Last week, in its report on the 2013 Defense Authorization bill, the Senate Armed Services Committee called for allowing drones to operate “freely and routinely” in U.S. airspace.
“Large numbers of [UAVs] now deployed overseas may be returned to the United States as the conflict in Afghanistan and operations elsewhere wind down in coming years,” the Committee Report read.
Drones “have clearly demonstrated their immense value to DOD military capabilities in the global war on terrorism,” and they’re increasingly “contributing to missions of agencies and departments within the United States. … The pace of development must be accelerated,” the report concluded.
Technology forged for gathering battlefield intelligence and waging war against terrorists is coming home — and the powers that be seem pretty blithe about it.
“It’s great!” Virginia Gov. Bob McDonnell said on WTOP’s Ask the Governor program last month: “That’s why we use [UAVs] on the battlefield .… If you’re keeping police officers safe, making it more productive and saving money… it’s absolutely the right thing to do.”
“Drones are a legitimate form of law enforcement,” Rep. Peter King, R-N.Y., told CNN’s Candy Crowley Sunday: “You don’t have an expectation of privacy if you’re in the open.”
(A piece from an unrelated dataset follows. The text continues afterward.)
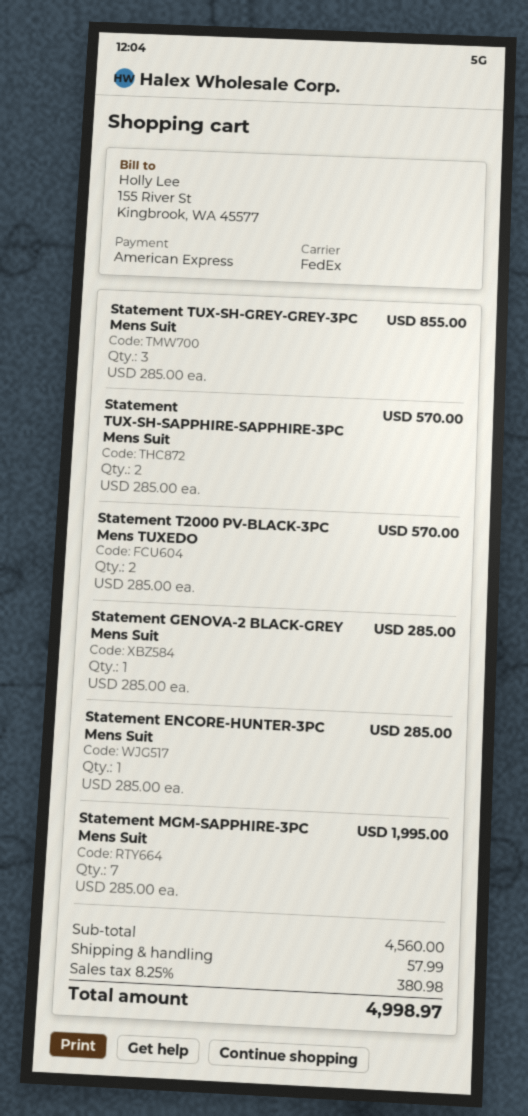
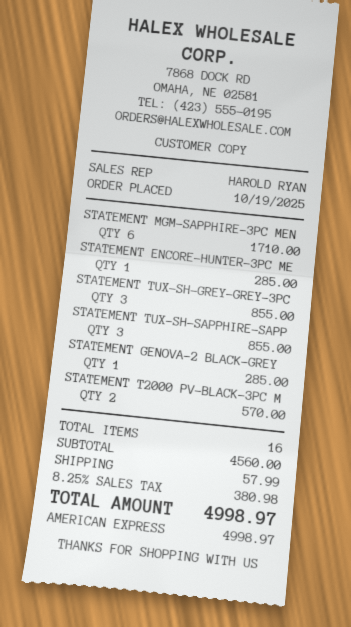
Statement TUX-SH-SAPPHIRE-SAPPHIRE-3PC Mens Suit: 2 for 570.00 -> 3 for 855.00
Statement MGM-SAPPHIRE-3PC Mens Suit: 7 for 1995.00 -> 6 for 1710.00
True enough: as Stanford Law’s Ryan Calo notes, under current law, “citizens do not enjoy a reasonable expectation of privacy in public, nor even on the portions of their property visible from a public vantage.”
That’s a problem. Drone technology dramatically enhances the government’s ability to monitor citizens in public places and on their own property — and privacy law hasn’t kept pace with technological change.
Law enforcement agencies already have access to some 146 commercial drones — and that may be just the beginning as drones get smaller and more capable.
Defense contractor AeroVironment is perfecting the “Nano Hummingbird,” a drone that weighs less than an AA battery and is capable of alighting on a window ledge to record video.
The “Gorgon Stare” system, under development by the Air Force, features a drone‐mounted, Argus‐eyed camera array designed for full‐spectrum surveillance.
“Gorgon Stare will be looking at a whole city, so there will be no way for the adversary to know what we’re looking at, and we can see everything,” an Air Force officer bragged to the Washington Post. “The Department of Homeland Security is exploring the technology’s potential, an industry official said.”
Creepy? Sure. But the dystopian fears these metal sentinels provoke might force us to get serious about new legal protections. Privacy violations in the form of massive data mining and the like “tend to be hard to visualize,” Stanford’s Professor Calo observes. The specter of domestic drones “could be just the visceral jolt society needs to drag privacy law into the 21st century.”
Indeed, Americans are becoming increasingly unsettled by this sort of military “mission creep.” In February, a Rasmussen poll found voters opposed to the use of drones for domestic surveillance, 52 to 30.
Some legislators are taking note. Last week, Rep. Austin Scott, R‐Ga., introduced a bill to restrict domestic use of drones. His “Preserving Freedom From Unwarranted Surveillance Act” leaves space for legitimate public safety uses of UAVs in “exigent circumstances” like hostage situations or missing person hunts. But it provides that “a person or entity acting under the authority of the United States shall not use a drone to gather evidence or other information except to the extent authorized in a warrant.”
That’s a start — but we’ll need continual vigilance to ensure that technologies developed for foreign wars aren’t turned into tools of domestic social control. As James Madison warned at the Constitutional Convention, “The means of defense against foreign danger have always been the instruments of tyranny at home.”